Even with a new quarterback (veteran Josh McCown) and several new assistant coaches, Forte expressed nothing but confidence in the new-look Jets. And that’s largely because of his new coordinator, John Morton.

“When you first talk to him, you can tell the knowledge of football he has,” he said of Morton, who coached under Sean Payton, Jon Gruden and Jim Harbaugh.

“ . . . He knows how to set up plays where you’re not going to be looking at the same thing over and over again.”

The same, however, couldn’t be said for the offense under former coordinator Chan Gailey, whose surprising retirement was announced by the team in early January.
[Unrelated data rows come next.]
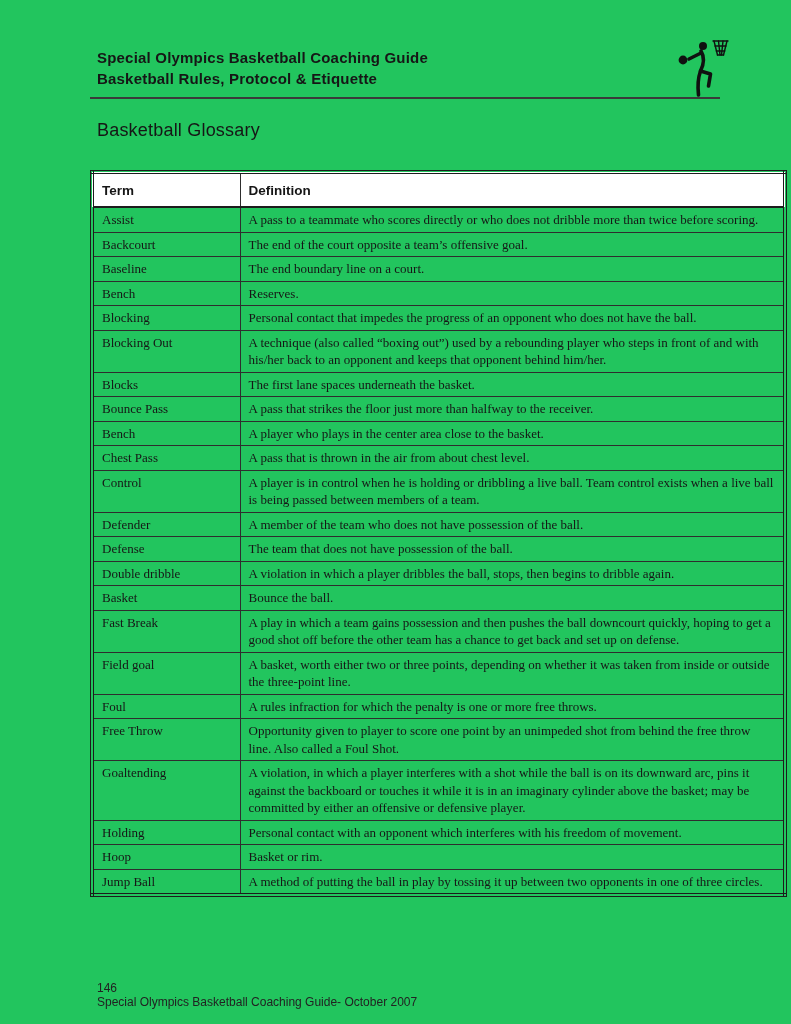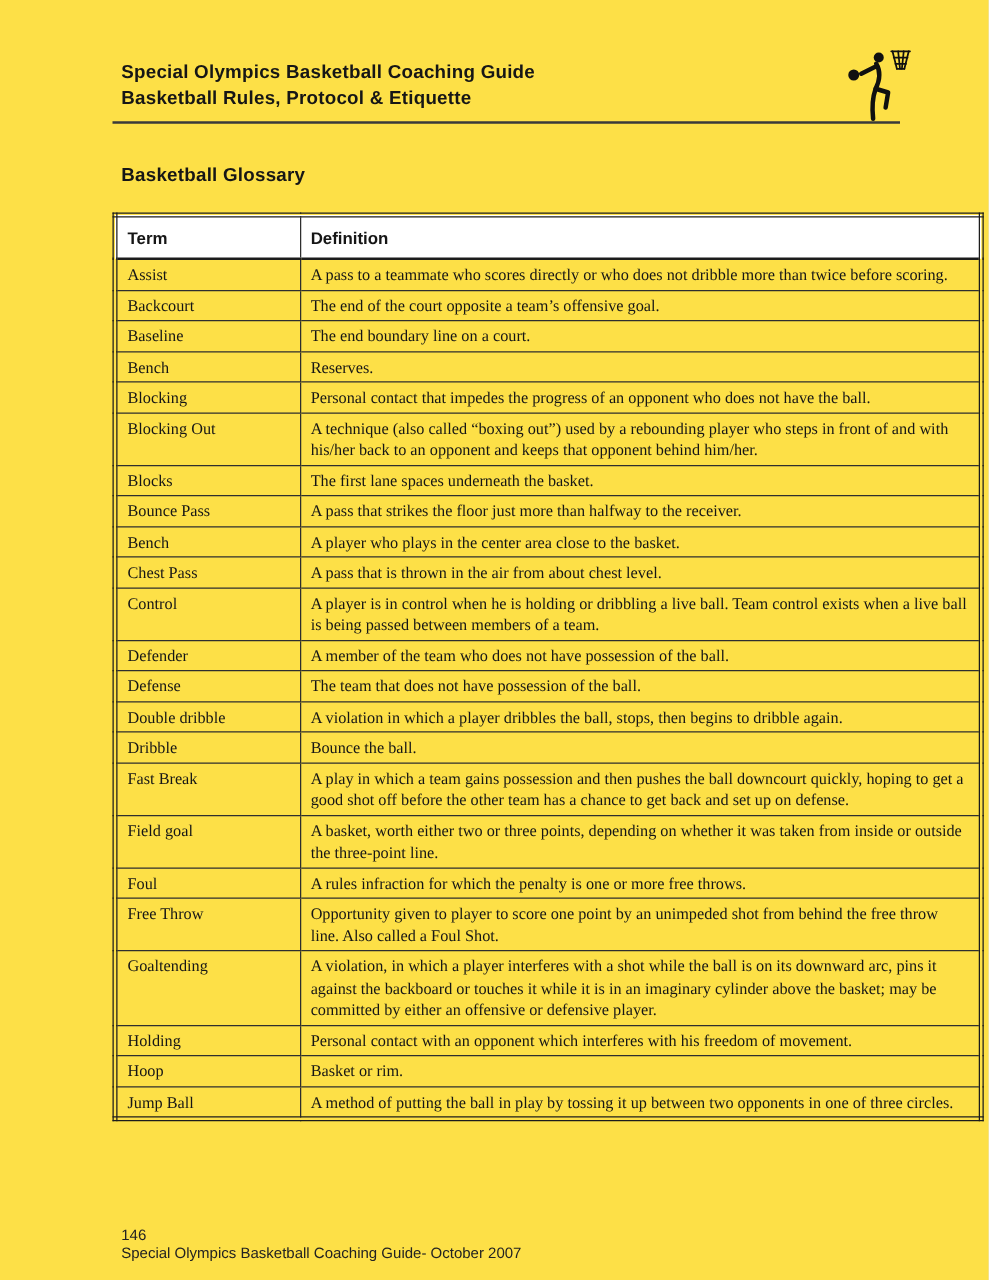"Special Olympics Basketball Coaching" .page { background: #fde047 -> #22c55e }
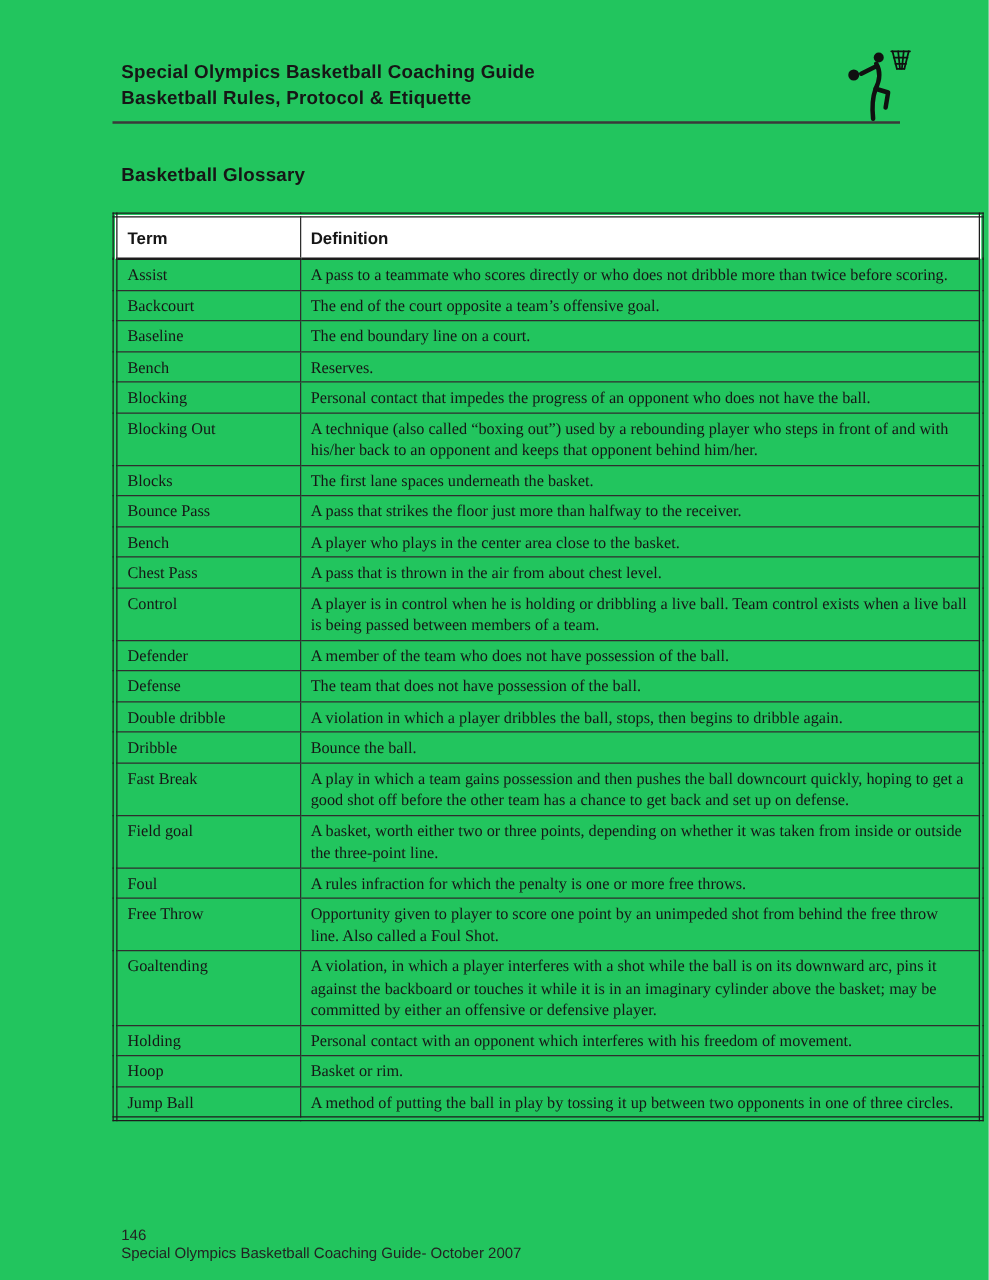"Basketball Glossary" .section-title { font-size: 15px -> 18px; font-weight: bold -> normal; top: 132px -> 120px }
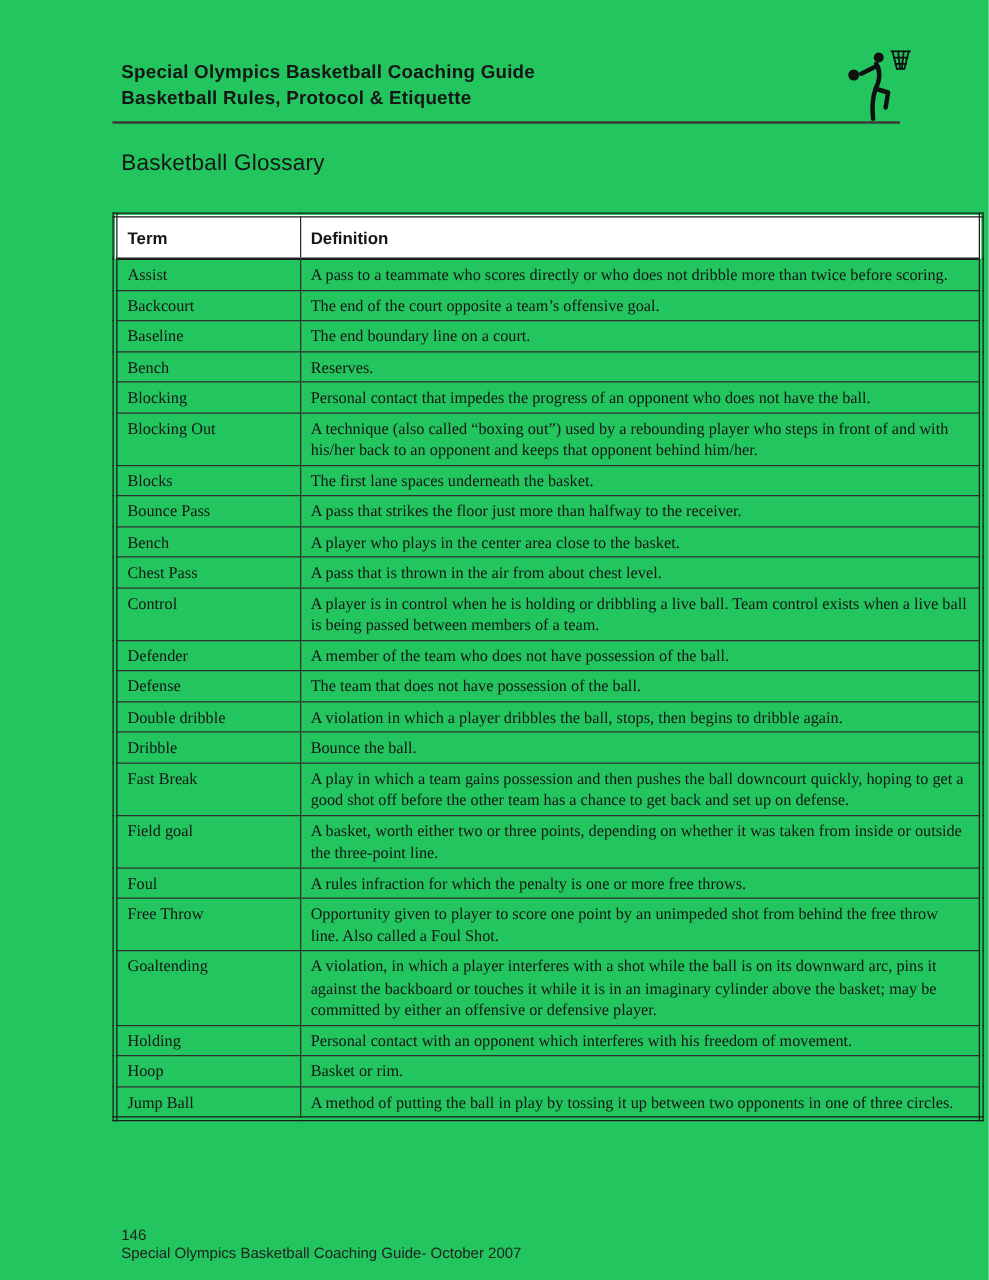"Dribble" td.term { text: Dribble -> Basket }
The Jets regressed considerably in Gailey’s second year on the job, averaging 329.2 yards per game (26th), 216.6 passing yards (27th), 112.6 rushing yards (12th) and 17.2 points per game (30th) last season.

Forte, however, said the major roster and coaching staff changes shouldn’t slow the Jets’ progress.
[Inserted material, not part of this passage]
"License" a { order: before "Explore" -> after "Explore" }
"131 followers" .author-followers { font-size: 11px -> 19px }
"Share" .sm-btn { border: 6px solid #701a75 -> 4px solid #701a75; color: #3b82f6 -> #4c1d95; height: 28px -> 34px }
As proof, he highlighted his 2009 Chicago Bears team, which “underachieved” and finished 7-9. The following year, coach Lovie Smith returned along with a new offensive coordinator in Mike Martz, “a whole new offensive line, a new offense and everything,” Forte said.

The result? The Bears went 11-5 in 2010, won the NFC North title and made their first playoff appearance since 2006 before losing to the Green Bay Packers in the NFC Championship Game.

According to Forte, the Jets can have the same type of turnaround. But the key, he said, is “playing smart football.”

“The expectations were low for us, but we came out and got on a roll, had some [wins] in a row, gained momentum,” Forte said of his former Bears team. “By the time we were at the bye week, we weren’t even deep into the playbook. We were just doing what we did best. And you can win games like that if you just take care of the football, you do what your team does best, figure out what plays guys like to do best.

“If there’s a nine-man box, we’re not going to run right into it. Let’s call the best play,” Forte added. “It doesn’t matter if you have new coaches or a new coaching staff.”